The poet peeps into the past and finds children paying respect to their parents and living happily under their eye and care. Now he looks at the present and cries in pain when he sees the death of mother and father. No doubt they are alive, they are dead—dead symbolically as they are not honoured. Their values and vows are thrown into dustbins. The new global culture under the impact of materialism has turned vows and values into ashes. Death of deference has given birth to difference. He sees the death of dhoti and pagadi, i.e. the death of respect to them. He sees the death of physical labour, the result of which is diseased mind that has forgotten how to remain happy and satisfied. This present culture may be grand or glorious from outside but it has made man shallow and empty from within. How far is it proper to sacrifice traditional and cultural values at the altar of modernity in the name of progress? The great culture has snatched the peace of mind and given restlessness. What the poet intends to make the people understand is that they are not robots or machines but are human beings who, with cultural values, are expected to spread love, peace and happiness everywhere.  



Mechanical mechanism, which has transformed a man into a machine, is an outcome of globalization.
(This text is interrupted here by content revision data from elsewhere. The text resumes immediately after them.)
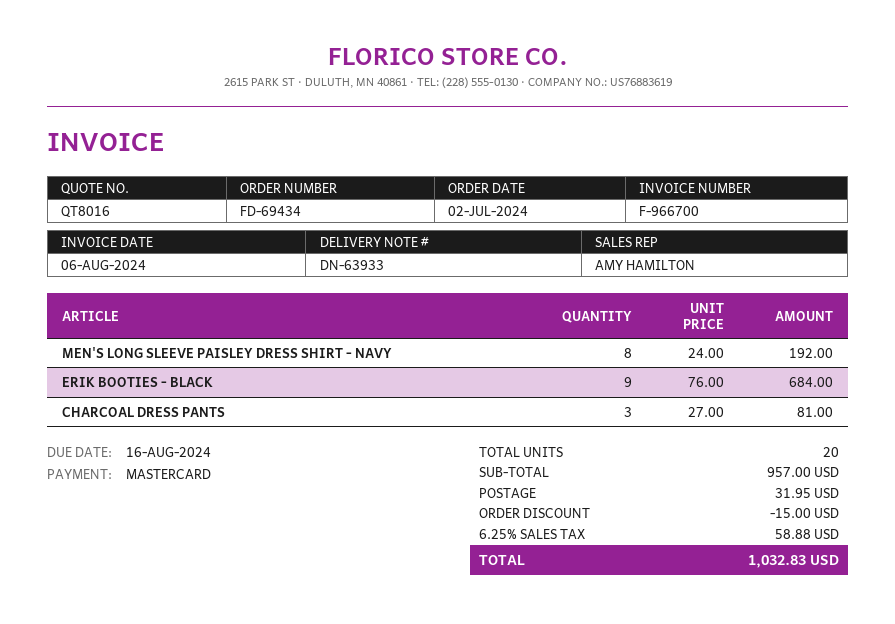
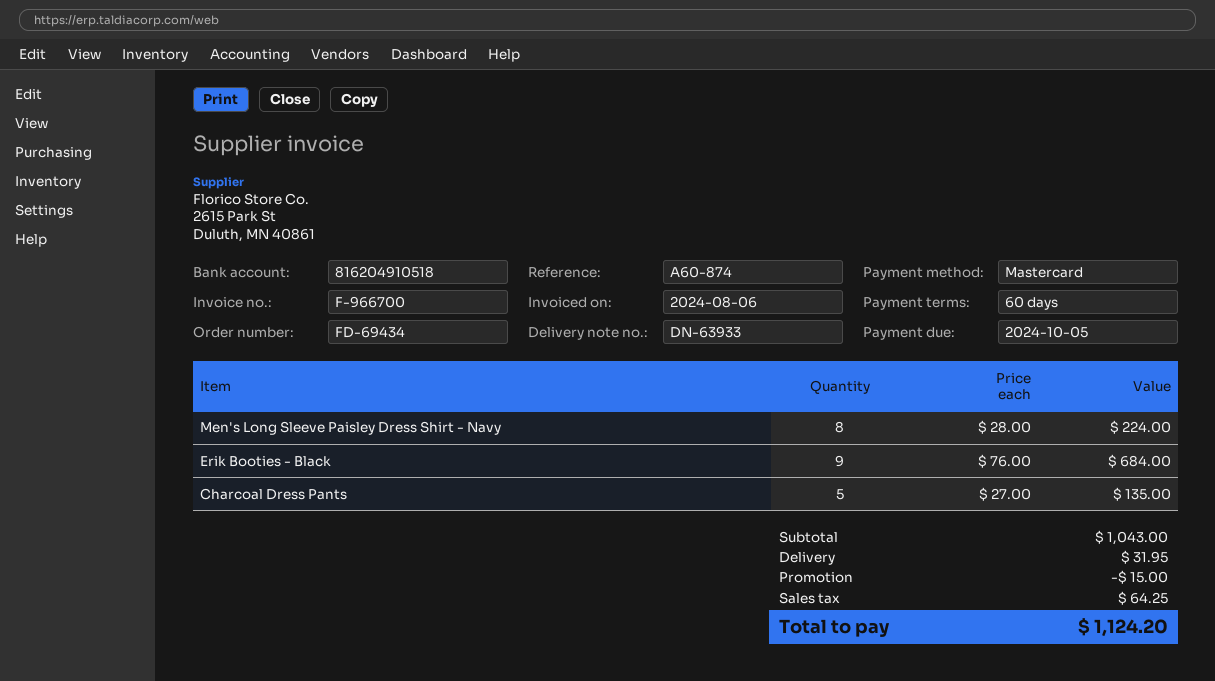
due date: 2024-08-16 -> 2024-10-05
MEN'S LONG SLEEVE PAISLEY DRESS SHIRT - NAVY: 8 x 24.00 = 192.00 -> 8 x 28.00 = 224.00
CHARCOAL DRESS PANTS: 3 x 27.00 = 81.00 -> 5 x 27.00 = 135.00
subtotal: 957.00 -> 1043.00
tax: 58.88 -> 64.25
total: 1032.83 -> 1124.20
It has worsened his health. He behaves in the manner of a machine. Bodily labour is out of his reach. Being himself a machine, he is used to work as a machine. He is a robot that works according to a set programme—the programme engineered under the impact of globalization. When the poet in Khatri writes: “Oxen and coolies replaced by wheels / Chopped up hands and lame legs”, he wishes to focus the conflict of labour versus machine. Machines lessen labour, the result of which is that man does not do bodily labour. His hands are chopped while legs have become lame. There was a time when he used to work with his hands. Now machines do what his hands used to do. There was a time when he used to cross the distance with his legs. Now legs have become lame as he crosses the distances with the help of vehicles. He was happy and satisfied when he used to work with his own hands and legs. He is poor spiritually though rich materialistically. The days of oxen and coolies are over as they have given place to wheels and machines. The poet recalls the olden glorious days when people were healthy and happy. It does not mean that the poet wishes to take the people to the primitive days. What he wants is that man should continue what was the best in the past glorious days. Today man has become diseased in soul and body as he works on machines and with machines without using his hands and legs manually. Is this progress which has made man diseased in body and soul, really a blessing? The poet asks the man to muse over such progress in the name of globalization, which has made him a machine without feeling. Hence, it is better to observe two-minute silence over the death of bodily labour so that man may muse over the blessings and continue them further in future for his happiness in life to  come. 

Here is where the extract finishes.